Date: 29-Jan-2015 - 30-Jan-2015
Location: Germersheim, Germany
Contact: Oliver Čulo
Contact Email: < click here to access email >
Meeting URL: http://www.tt2015.fb06.uni-mainz.de

Linguistic Field(s): Cognitive Science; Computational Linguistics; Translation

Meeting Description:

Translation in Transition 2015 conference

The second Translation in Transition conference takes place on January 29th and 30th at the Faculty of Translation Studies of Mainz University on the campus in Germersheim, Germany. This conference deals with emerging fields in the translation world, brought about by the ongoing digitalisation which changes the way we translate but also facilitates new ways of research in translation like keystroke logging, eye-tracking, or EEG studies. The second Translation in Transition conference is a continuation of the first Translation in Transition conference held in January 2014 in Copenhagen, Denmark. It invites researchers from various fields like corpus linguistics, psycholinguistics or machine translation who want to present novel research with relation to translation and its changing face.

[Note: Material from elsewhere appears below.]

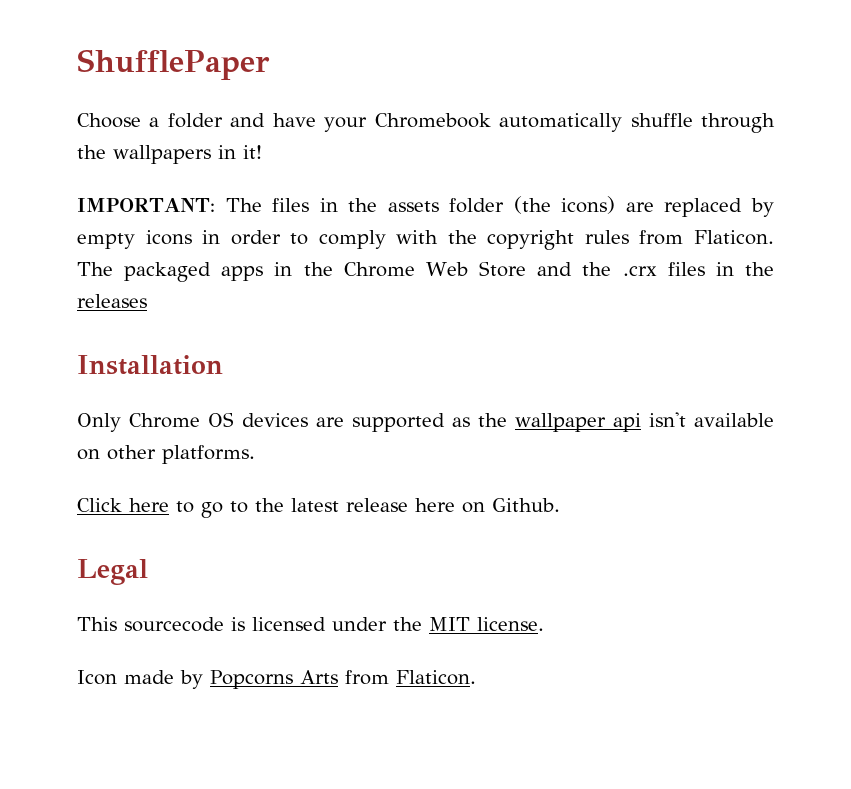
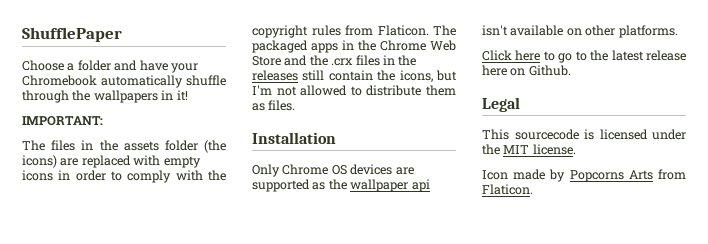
(215, 205) none -> (103, 121) //
[751,198,774,217] by -> [133,155,161,166] with
(147, 301) none -> [302,70,457,82] [252,85,456,96] [252,100,296,111] still contain the icons, but I'm not allowed to distribute them as files.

Special Track: The role of the translator in a digitalised world

Besides the main track of the conference, we aim to run a Special Track with the title ³The role of the translator in a digitalised world². This track shall reflect two facts. First, with machine translation taking on a more and more important role in translation workflows, the question comes up what the future profile of translators will be. What will the future core profile of translators be, beyond proficiency in post-editing? Second, translation has become ubiquitous and more of a crowd phenomenon, to be witnessed in crowd translations in open source projects, wiki projects etc. How does this shape the view on translation and the translator? This track invites empirical and theoretical work with relation to these questions.

Oliver Čulo
Fachbereich Translations-, Sprach- und Kulturwissenschaft
Johannes Gutenberg-Universität Mainz
An der Hochschule 2
76726 Germersheim

culouni-mainz.de
http://www.staff.uni-mainz.de/culo

Thursday, January 29, 2015

09:15, Lecture Hall
Opening

09:30
Sandra Halverson
What's in there vs. what's out there: social and cognitive domains in translation theory

10:30 Coffee break, room 330

11:00
Pertti Hietaranta
Cognitive economy and mental worlds: how much can they account for errors in translation?

11:30
Lore Vandevoorde, Gert De Sutter, Koen Plevoets
A cognitive-translational approach to meaning. Visualizing semantic structure through translational corpora

12:00
Katharina Oster
Investigating the translator's mental lexicon and monitoring using reaction times and EEG

12:30 Lunch break, room 330

13:30
Michael Cronin, Lecture Hall
Digital Ecologies, Translation and the Posthuman

14:45, Transfer to room 329
Federico Gaspari
The role of the translator (trainer) in a digitalised, cloud-based, crowd-sourced, wikified and social-mediatised world

15:15
Tomasz Rozmyslowicz
Translation Theory in the “Translation Age”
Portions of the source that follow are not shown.